28 de setembro de 2010

Conceitos e formas: possibilidades de construção de conceitos históricos em mídias audiovisuais

O debate sobre a inventidade da escrita histórica, e sua linguagem, abre espaço para refletir sobre outras formas de expressão de saberes históricos para além dos textos escritos. Tomando como base as reflexões de Peter Gay (GAY, 1990) que defende a íntima relação entre o estilo do historiador e a sua compreensão da história e associando às reflexões de Noel Burch (BURCH, 1992) que defende que o tema de um filme pode gerar formas, que forma e conteúdo não estão separados, analiso algumas possibilidades de escrita da história, a partir do cinema, tomando por base filmes brasileiros contemporâneos que abordam algum tema historiográfico.
Os elementos ficcionais não estão dissociados dos conceitos históricos que norteiam um filme. Para levantar essa reflexão e indicar uma linha de experimentação do meio audiovisual como forma de construção de conceitos históricos, levanto alguns exemplos em filmes que, se não podem ser tomados como exemplos acabados, podem indicar algumas possibilidades para o debate.
Dentre os exemplos analisados estão a narrativa fragmentada e os vários personagens em Sonhos Tropicais (André Sturn, 2002), o papel do cenário como espaço da memória em Cineasta da Selva (Aurélio Michiles, 1997), a montagem paralela e a mudança política em Mauá, o imperador e o rei (Sérgio Resende, 1999), o movimento de travelling como passagem de tempo em Carlota Joaquina, a princesa do Brazil (Carla Camurati, 1995), a cena “congelada” e o processo de criação de memória em Narradores de Javé (Eliane Caffé, 2004), o travelling circular e o círculo social em Baile Perfumado (Paulo Caldas e Lírio Ferreira, 1996) e, por último, a dramaticidade do segundo plano em O ano em que meus pais saíram de férias (Cao Hamburguer, 2006).
Não defendo a existência de uma linguagem pré-estabelecida e decodificada do cinema. As soluções encontradas e incorporadas em cada filme estão de acordo com as suas especificidades e fazem sentido no seu contexto. Levanto a questão como uma reflexão sobre a possibilidade de unir a linguagem cinematográfica e a construção de conceitos históricos de maneira criativa.

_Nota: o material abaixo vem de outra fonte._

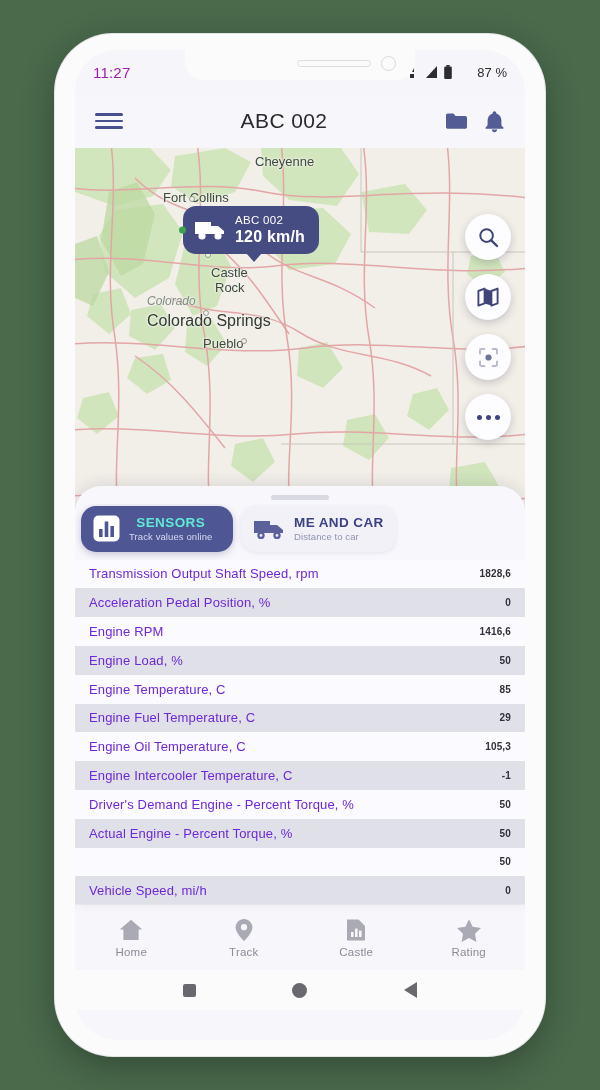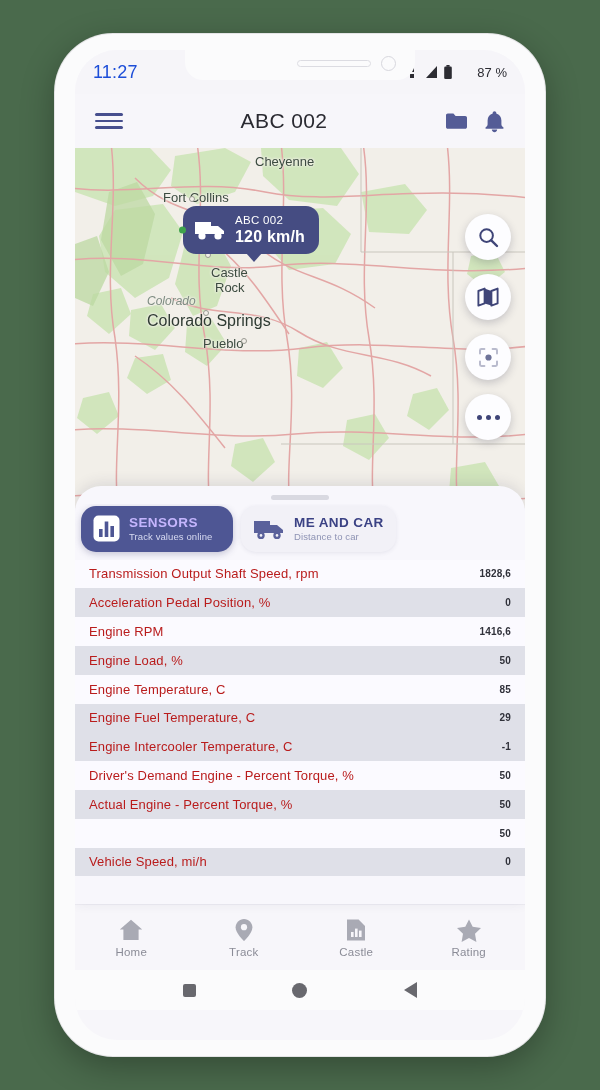--- a/index.html
+++ b/index.html
@@ -38,7 +38,7 @@
     padding: 0 18px;
   }
   #status-time {
-    font-size: 18px; color: #1d4ed8; letter-spacing: .2px;
+    font-size: 15px; color: #a21caf; letter-spacing: .2px;
   }
   #notch {
     position: absolute; left: 50%; transform: translateX(-50%);

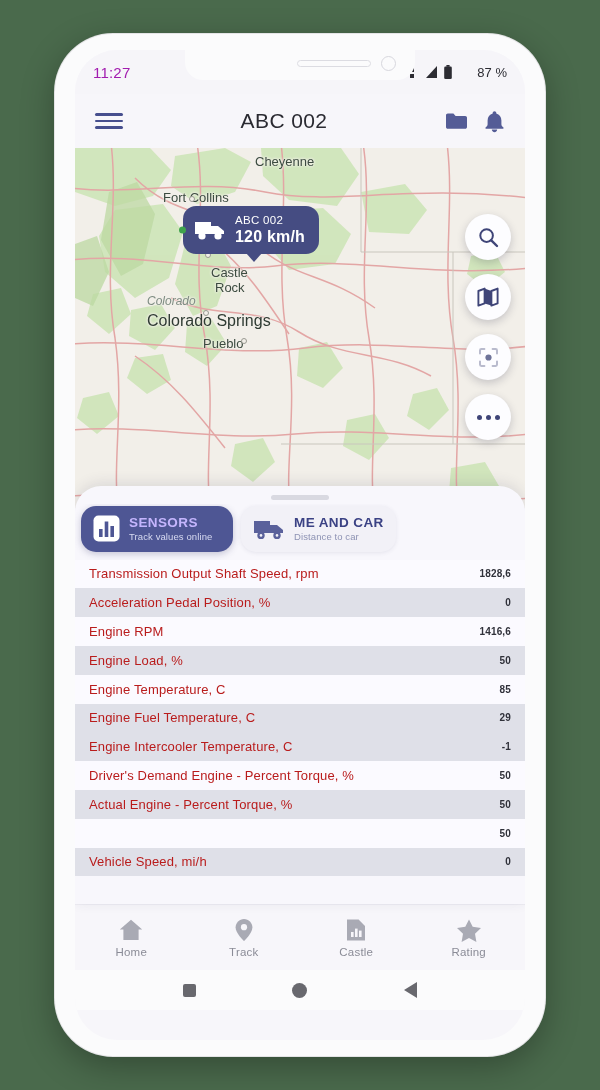--- a/index.html
+++ b/index.html
@@ -189,7 +189,7 @@
     letter-spacing: .4px;
   }
   .tab-sub { font-size: 9.5px; color: #8e93b4; letter-spacing: .1px; }
-  .tab.active .tab-title { color: #c4b5fd; }
+  .tab.active .tab-title { color: #5eead4; text-align: center; }
   .tab.active .tab-sub { color: #d7daf1; }
   .tab-ico { flex: 0 0 auto; display: flex; align-items: center; }
 

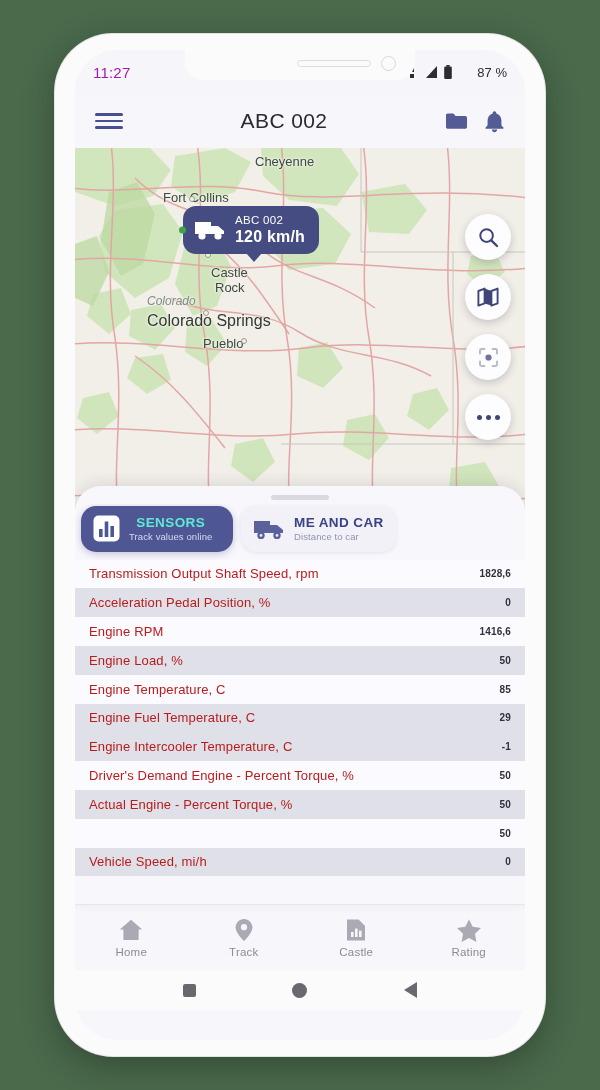--- a/index.html
+++ b/index.html
@@ -203,7 +203,7 @@
   }
   .sensor-row.alt { background: #dfe0e8; }
   .sensor-label {
-    font-size: 13px; color: #b91c1c; letter-spacing: .15px;
+    font-size: 13px; color: #6d28d9; letter-spacing: .15px;
     white-space: nowrap; overflow: hidden;
   }
   .sensor-value {

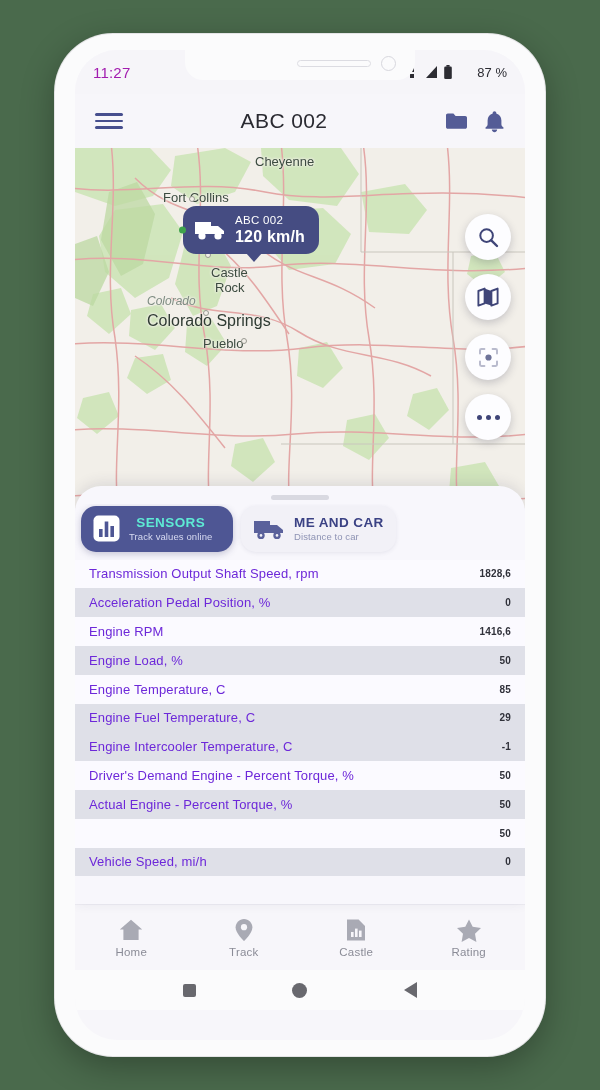--- a/index.html
+++ b/index.html
@@ -471,6 +471,10 @@
             <div class="sensor-label">Engine Fuel Temperature, C</div>
             <div class="sensor-value">29</div>
           </div>
+          <div class="sensor-row">
+            <div class="sensor-label">Engine Oil Temperature, C</div>
+            <div class="sensor-value">105,3</div>
+          </div>
           <div class="sensor-row alt">
             <div class="sensor-label">Engine Intercooler Temperature, C</div>
             <div class="sensor-value">-1</div>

FONSECA, Vitória A. "Conceitos e formas: uma reflexão sobre as possibilidades da construção de conceitos históricos em mídias audiovisuais". Anais Eletrônicos do IV Simpósio Nacional de História Cultural.

13 de setembro de 2010

Ampla pesquisa histórica em "O Velho, a história de Luiz Carlos Prestes"

Ao assistir ao filme O Velho, a história de Luiz Carlos Prestes o espectador percebe a presença de uma variada gama de imagens, de diferentes assuntos e temporalidades. A variedade de imagens de arquivo, de filmes, imagens inéditas, depoentes e temas tratados, indicam uma “ampla pesquisa” durante sua realização. Esse fato, em si, seria suficiente para considerar que fora um documentário bem feito, com preocupações em abordar o tema de maneira profunda e séria. No entanto, a realização de uma “ampla pesquisa” não define, claro, a qualidade do filme, mas uma prática de pesquisa.

A história contextual narrada pelo documentário apresenta a clássica explicação: da Revolução de 30, Estado Novo, suicídio de Vargas, governo otimista de JK1, governo curioso de Jânio, movimento conturbado com Jango, AI-5 como exacerbação da ditadura2, luta armada a favor da democracia. No entanto, esses “fatos” são vistos como inquestionáveis. São tratados na tela como dados da realidade e não frutos de processos de construção de interpretações históricas. O procedimento de pesquisa adotado para o filme lida com os fatos como dados a priori, desconsidera a complexidade do processo de construção de abordagens históricas, de construção de fatos. E desconsidera o próprio processo de construção de interpretações históricas do qual o próprio filme é parte. Aqui, os “documentos” levantados na pesquisa foram utilizados como dados recebidos e encaixados numa narrativa como se esses dados, e esse processo, não fossem parte de uma “operação”: um momento de manipulação e elaboração de uma argumentação.

O levantamento para o filme foi grande, até em função do próprio tema e da proposta de abarcar um longo processo histórico, no entanto, levantar documentos, organizar, selecionar, não significa simplesmente “recolher” prontos tais documentos, mas produzi-los. A postura diante da pesquisa de temas históricos demonstra um procedimento dentre muitos outros possíveis. Demonstra a concepção dos realizadores e as escolhas possíveis de um determinado modo de fazer. Essa mesma postura, que desconsidera o processo de produção das explicações históricas, é semelhante à postura de desconsiderar o processo de produção de imagens. Assim, tanto fatos quanto imagens foram tratados nesse filme como se não tivessem passado por processos de produção.